Is a 14% yield in the current interest rate environment too good to be true?

Income investors have a new ETF choice with this week’s launch of a mortgage REIT fund by Van Eck Global (MORT).

The ETF tracks an index of publicly traded mortgage REITS which make money not by investing in real estate, but by investing in mortgages.  The basic idea is to borrow short term at low interest rates and lend long term at higher interest rates.  The mortgage REIT companies then juice their yields by leveraging their balance sheets.

A good example is MORT’s largest holding – Annaly Capital Management (NLY).  As of June 30, the company had total assets of $100 billion and short term debt of $78 billion while delivering an annualized dividend yield of 14.2%.

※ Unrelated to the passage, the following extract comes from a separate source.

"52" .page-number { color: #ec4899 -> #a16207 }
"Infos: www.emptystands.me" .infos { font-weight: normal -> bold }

Does this business model work?

Looking back to 1998, Annaly has delivered a total return of 100% compared to a roughly 25% total return for the S&P 500. After a 50% recovery coming out of the financial crisis, Annaly’s stock price has been fairly steady over the past couple of years.

What’s the catch?

There are a couple of key risks involved with mortgage REITs.  First, the entire business model depends on low short term interest rates and higher long term rates.  The steeper the yield curve, the better.  If the yield curve flattens or even inverses, then the business model blows up.

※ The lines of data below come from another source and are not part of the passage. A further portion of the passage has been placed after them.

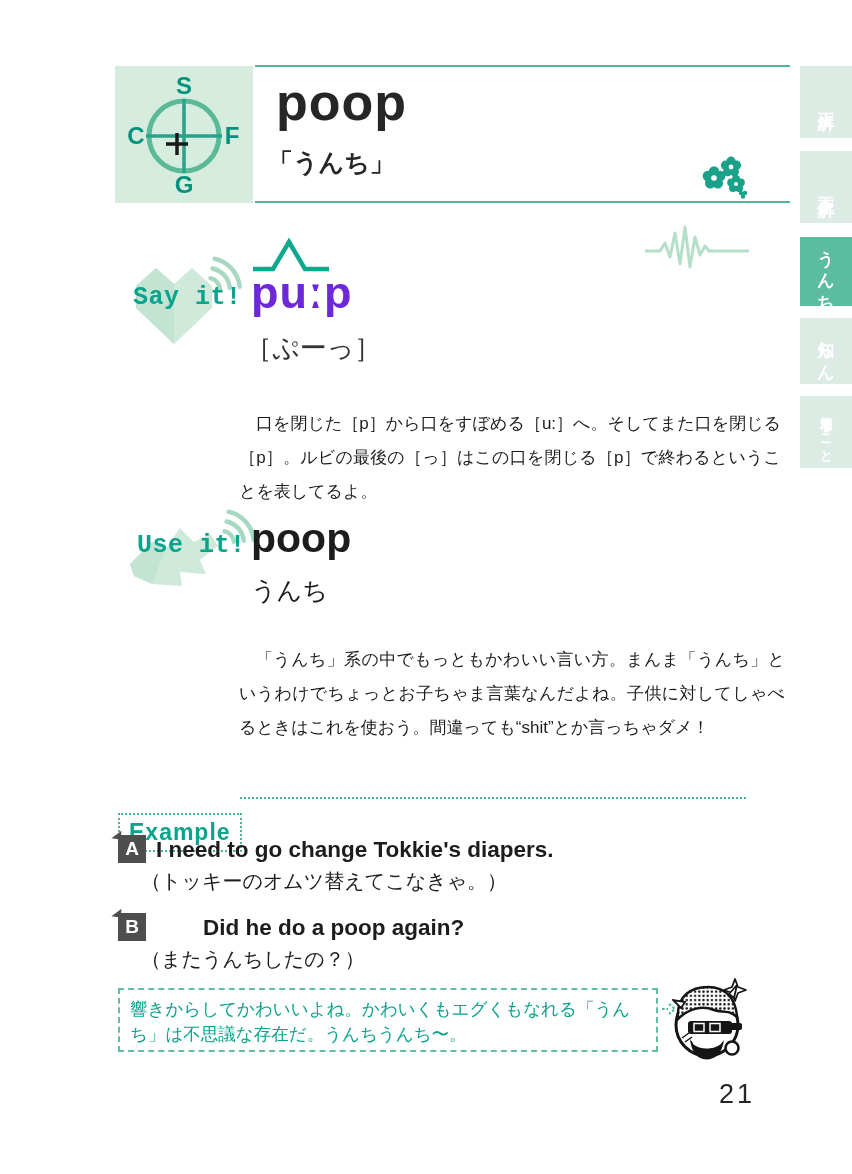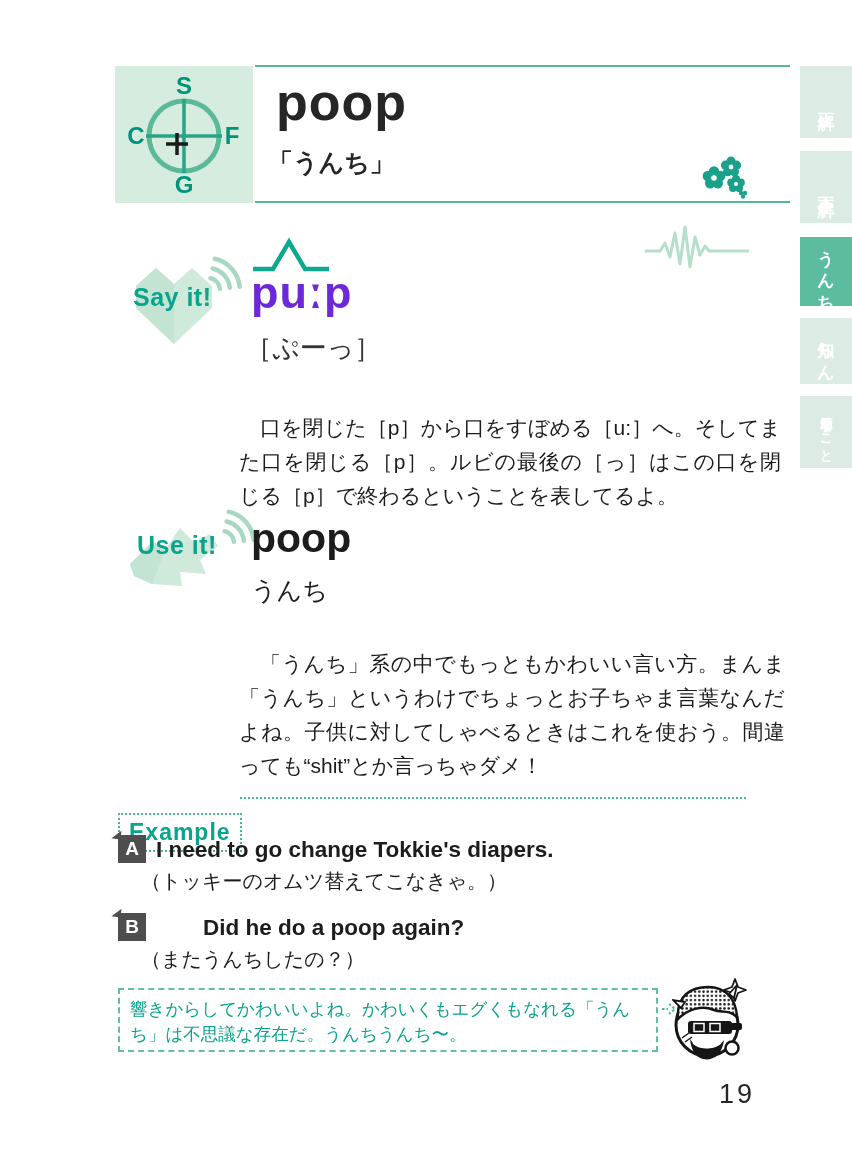"Say it!" .cue-label { font-family: none -> Liberation Mono, monospace }
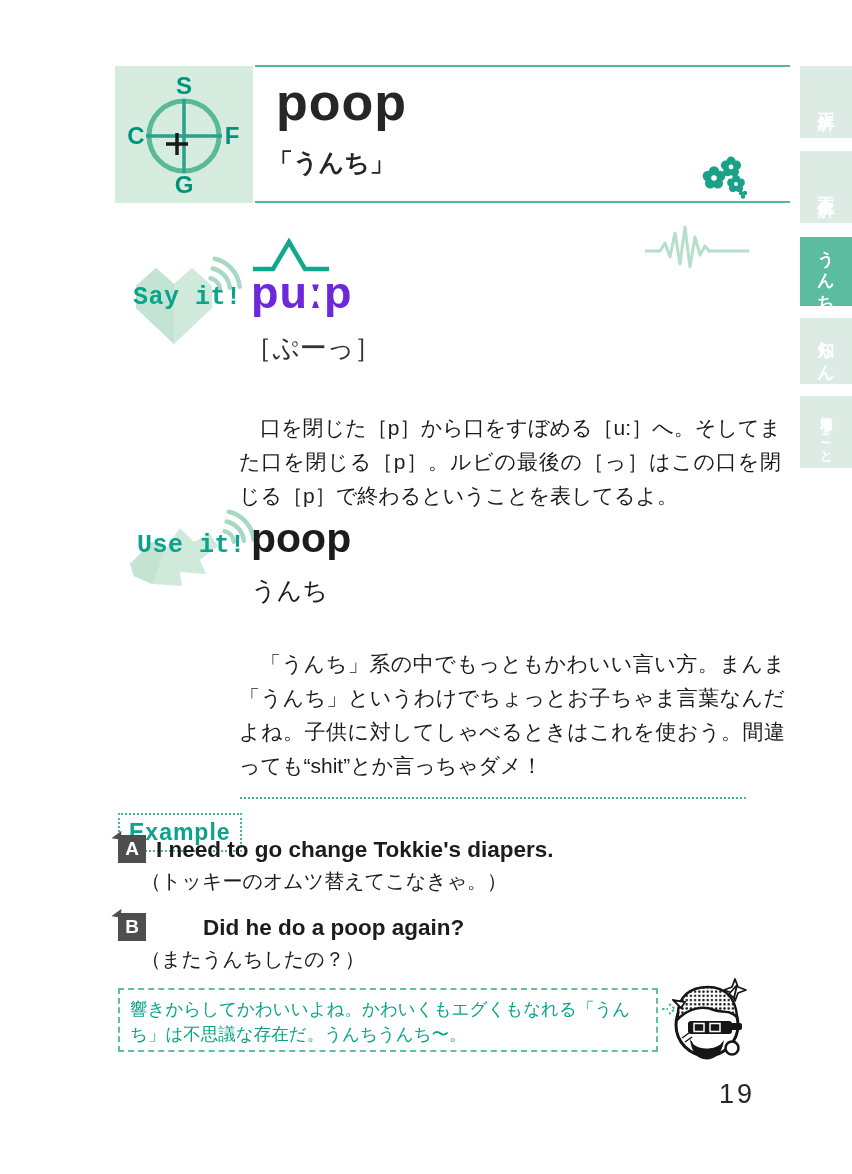"口を閉じた［p］から口をすぼめる［u:］へ。そしてまた口を閉じる［p］。ルビの最" .para { font-size: 21px -> 17px }
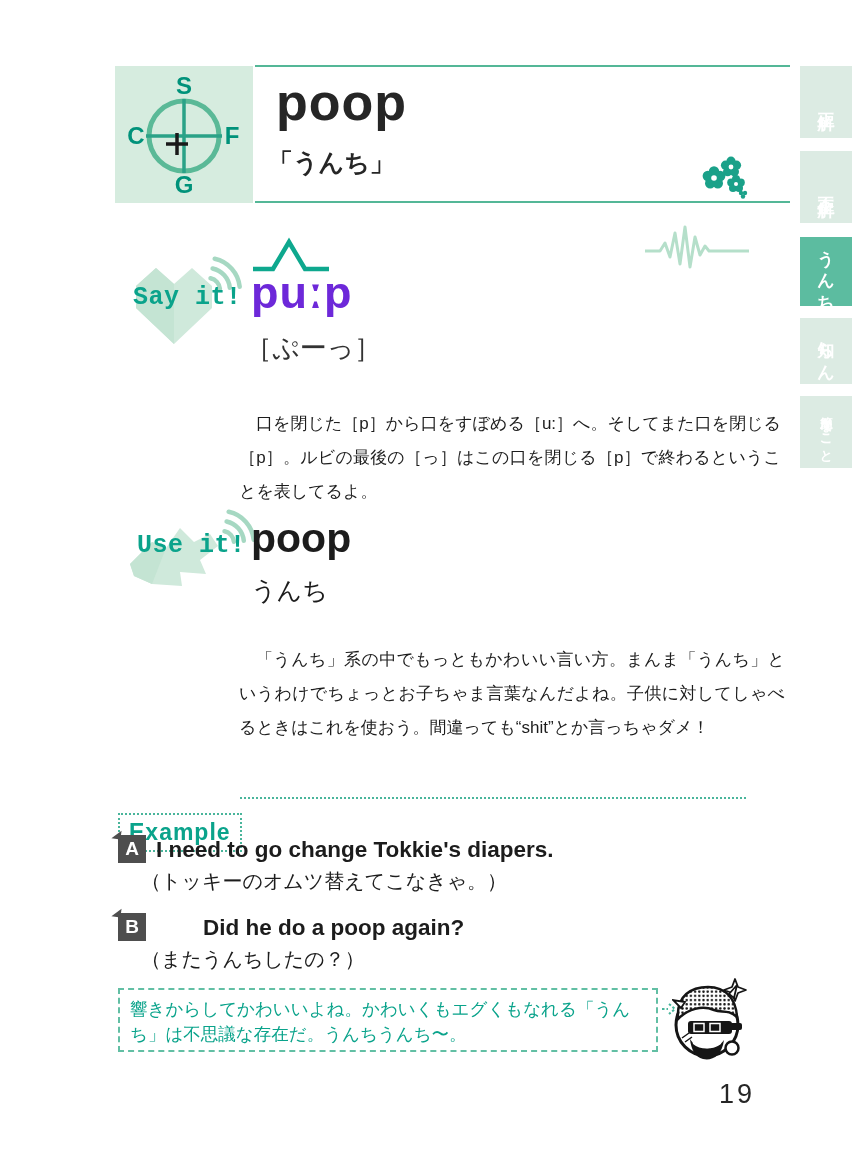"19" div.abs { text: 19 -> 21 }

Second, the model also somewhat relies on low prepayment risk.  If home values rise and interest rates stay low, then we are likely to see a wave of refinancing.  However, in the current environment, 10 million homeowners are still under water with the value of their mortgages higher than the value of their homes.  In those cases, refinancing is unlikely.

The mortgage REIT companies are also highly dependent on the short term debt market.  If liquidity drys up again, then some of the firms could be affected.  That said, Annaly made it through 2008 – 2009 in better shape than the rest of the stock market.

The case for growth

Van Eck believes that the mortgage REIT companies have a solid case for potential growth.  70% of mortgage originations are now made by the 4 largest banks and the US government dominates the securitization market.  As Fannie and Freddie are restructured and the role of government in the mortgage market pulls back, the opportunity for mortgage REITs to play a larger role will open up.